Adjusted diluted earnings per share exclude the effect of those same items
from diluted earnings per share. Management uses non-GAAP financial measures,
because it believes the appropriate analysis of our profitability cannot be
effectively considered while incorporating the effect of unusual items and
charges that have not been experienced consistently in prior periods. Also,
management believes these non-GAAP measures facilitate our comparison of our
historical results to our competitors. Reconciliations of net earnings, the
GAAP measure most directly comparable to adjusted net earnings, and earnings
per share, the GAAP measure most directly comparable to adjusted earnings per
share, are provided on the attached schedule. Earnings before interest, taxes, depreciation and amortization ("EBITDA")
is a non-GAAP measure that management believes provides useful supplemental
information for management and investors. EBITDA is a tool that provides a
measure of the earnings of the business before considering the impact of
interest, taxes, depreciation and amortization. We believe EBITDA provides
management with a means to analyze and evaluate the profitability of our
business and its ability to generate cash flow before the effect of interest,
taxes, depreciation and amortization. A reconciliation of net earnings, the
GAAP measure most directly comparable to EBITDA, is provided on the attached
schedule. Free cash flow is a non-GAAP measure that management believes provides
useful supplemental information for management and investors, because it
reports the cash provided by operating activities after the cash invested in
property, plant and equipment. We believe this measure provides management
and investors with a measure to determine the health of the business and cash
flow generated by the business in excess of the cash needed to be reinvested
in the business. A reconciliation of cash provided by operating activities,
the GAAP measure most directly comparable to free cash flow, is provided on
the attached schedule. Our discussion of international revenue includes comparisons on a constant
currency basis, which we have previously defined in our annual report on Form
10-K. We believe use of this measure aids in the understanding of our
operations without the impact of foreign currency. This presentation also is
consistent with our internal use of the measure, which we use to measure the
profitability of ongoing operating results against prior periods and against
our internally developed targets. We believe our investors also use this
measure to analyze the underlying trends in our international operations.
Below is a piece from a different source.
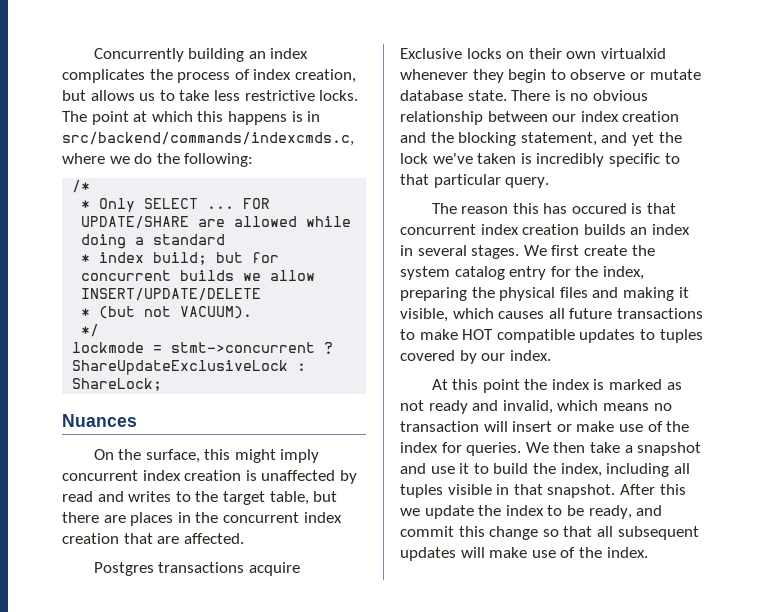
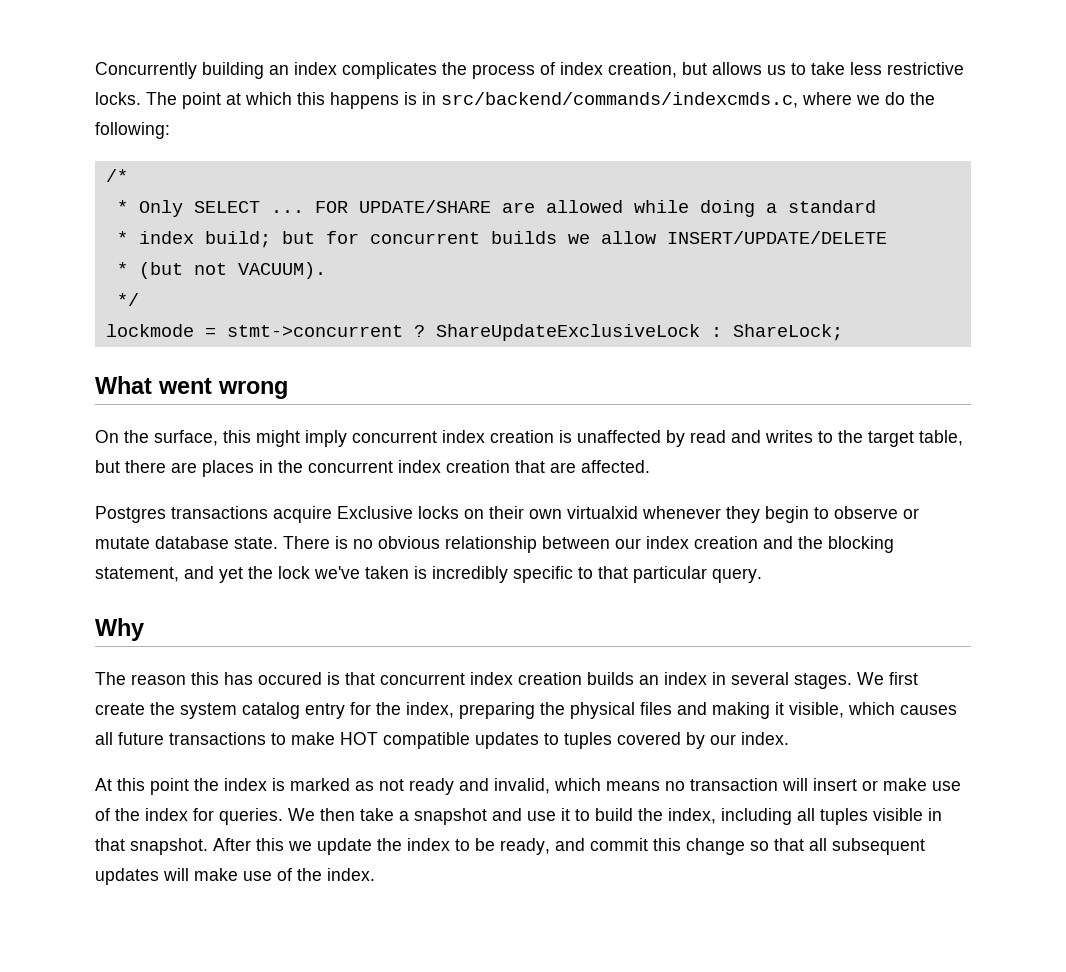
[62,414,137,427] Nuances -> [95,376,288,399] What went wrong
(550, 182) none -> [95,618,144,641] // Why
Our Outlook for 2008 adjusted operating income, adjusted pretax profit
growth, adjusted tax rate, adjusted net earnings and adjusted net earnings per
share excludes the impact of charges or write-offs associated with
acquisitions, restructuring, including relocations in connection with our
supply chain improvement initiatives, gains or losses upon sale of assets or
businesses and other items that we do not expect to be recurring because we
are not able to forecast such items with reasonable predictability and do not
include those items in our operating budgets. Although management expects to
incur costs for its supply chain initiatives in 2008 and 2009, management has
not developed plans for those initiatives in sufficient detail to estimate the
costs to be incurred in those periods and believes that those costs are not
reflective of the ongoing performance of the core business. The company is
not able to provide a reconciliation of projected non-GAAP financial measures
to expected reported results due to the unknown effect, timing and potential
significance of special charges and our inability to forecast charges
associated with future transactions and initiatives. However, management
believes our Outlook for 2008, using the non-GAAP measures indicated, reflects
management's expectation of the performance of the core operations of the
company and believes this information is useful to investors to view our
operations through the eyes of management. The presentation of historical non-GAAP financial measures is not meant to
be considered in isolation from or as a substitute for results prepared in
accordance with GAAP. We use these non-GAAP measures to supplement net
earnings and other corresponding measures on a basis prepared in conformance
with GAAP. These non-GAAP financial measures reflect additional ways of
viewing aspects of our operations that when viewed with our GAAP results
provide a more complete understanding of factors and trends affecting our
business. However, investors should understand that the excluded items are
actual income and expenses that may impact the cash available to us for other
uses. We strongly encourage investors to consider both net earnings and cash
flows determined under GAAP as compared to the non-GAAP measures presented and
to perform their own analysis, as appropriate.
BECKMAN COULTER, INC.
CONSOLIDATED STATEMENTS OF EARNINGS
(in millions, except amounts per share and share data)
(unaudited)
Quarter Ended Year Ended
December 31, December 31,
2007 2006 2007 2006
Product revenue $674.3 $608.0 $2,331.9 $2,130.5
Service revenue 114.7 104.0 429.4 398.0
Total revenue 789.0 712.0 2,761.3 2,528.5
Cost of goods sold 338.6 307.2 1,153.7 1,048.2
Cost of service 80.9 71.2 312.4 283.3
Total cost of sales 419.5 378.4 1,466.1 1,331.5
Gross profit 369.5 333.6 1,295.2 1,197.0
Operating costs and
expenses
Selling, general
and administrative 193.2 172.6 731.1 687.6
Research and
development 97.5 57.6 274.0 264.9
Restructuring 4.2 2.6 16.9 14.3
Asset impairment
charges - - 0.8 2.3
Litigation settlement - - - (35.0)
Total operating
costs and expenses 294.9 232.8 1,022.8 934.1
Operating income 74.6 100.8 272.4 262.9
Non-operating (income)
expense
Interest income (3.3) (3.1) (14.4) (14.0)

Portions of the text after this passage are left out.